It’s been 21 days and two hours since I decided to run the NYC marathon, I’m not sure what I got myself into and if I’ll be able to finish…but I was given an offer that I couldn’t refuse. However, I am already two weeks behind in training! Sigh.
I don’t know why I do this to myself on an on-going basis, I sign up for events that at the time sound “fun” and “once in a lifetime”. Then, as the date grows closer and closer and more eminent, I come up with several hundred reasons why I can skip out on said event and procrastinate my training. In reality, I’ve only skipped one event that I’ve signed up for because I had performance anxiety. I prefer to run events solo with out the support of friends or family — because with no one watching, I have nothing to prove and I’m not embarrassed by my performance no matter if the performance is good or lack luster.
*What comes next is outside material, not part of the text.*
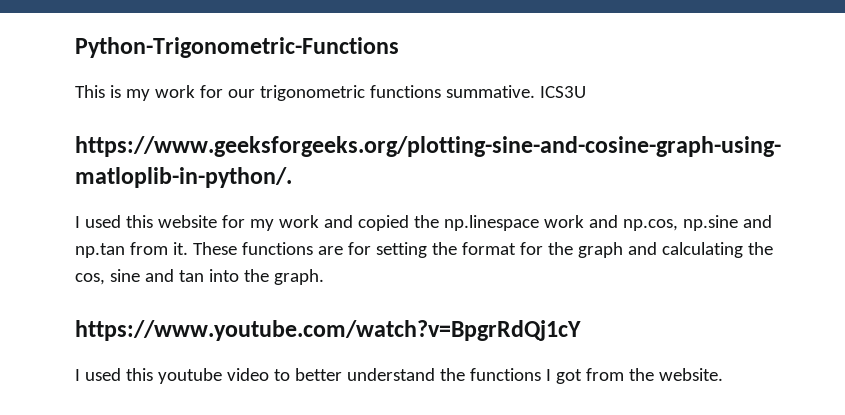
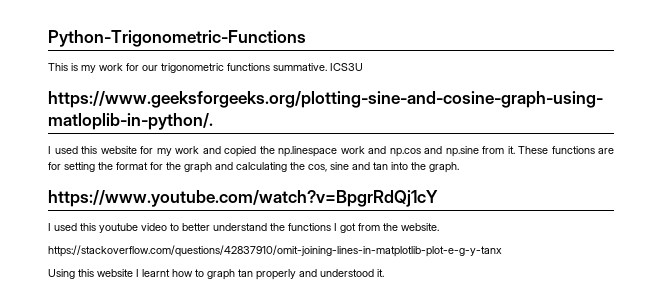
- I used this website for my work and copied the np.linespace work and np.cos, np.sine and np.tan from it.
+ I used this website for my work and copied the np.linespace work and np.cos and np.sine from it.
+ https://stackoverflow.com/questions/42837910/omit-joining-lines-in-matplotlib-plot-e-g-y-tanx
+ Using this website I learnt how to graph tan properly and understood it.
The sad part is, when I’m super proud of myself for accomplishing something or finishing a race — I have no one to high-five me or to share in my excitement or at the very least give me a hug. I’ve done many races and not told a soul that I was racing and then drove home afterwards a bit sad that I had no one to share that experience with. It’s my own doing honestly, and the people I chose to hang out with when I was a baby triathlete. I compare my speed, my weight, my distance, whatever to everyone else and some how I don’t come close to “everyone else”. I had a good friend who perpetuated this in me, she was so competitive I never felt that she supported me, she always liked it when she did WAY better than me at whatever event we did together. I realize now that her treatment of me was more about her own insecurities then my actual performance. I now know that I AM a runner and I can finish this marathon and I can have fun! There may not be a crowd of friends and family along the course screaming out for me, but I will accomplish my goal.
I’ll back track a bit and tell you how I got the awesome opportunity to run the NYC Marathon. As part of my job, I get solicitations from all kinds of companies wanting me to buy what they’re selling — advertising, event sponsorships, social platforms, online engagement tools, the list goes on and on. One of the hardest parts of my job is evaluating all the sales proposals and then saying “No”. One of the solicitors I get calls from on a regular basis is from Runner’s World Magazine. Runner’s World is the largest endemic running magazine in the US market and if I had the budget I would love to advertise with them on the regular. However, each time they call me I have to kindly decline their offers.
Until 21 days ago when they gave me an offer I couldn’t refuse. My advertising account rep sent me an invite to the NYC marathon — the invite includes a guaranteed entry, a training plan from their Chief Running Officer, and a running gait analysis from their gear guy. I totally ignored the invite when I first received it, and then thought about it and decided — that “sounds like fun and a once in a lifetime experience!”.
We’ll see how the next 17 weeks unfold and if I can get my plantar fasciitis healed up in time for some long run training. Fingers and toes crossed.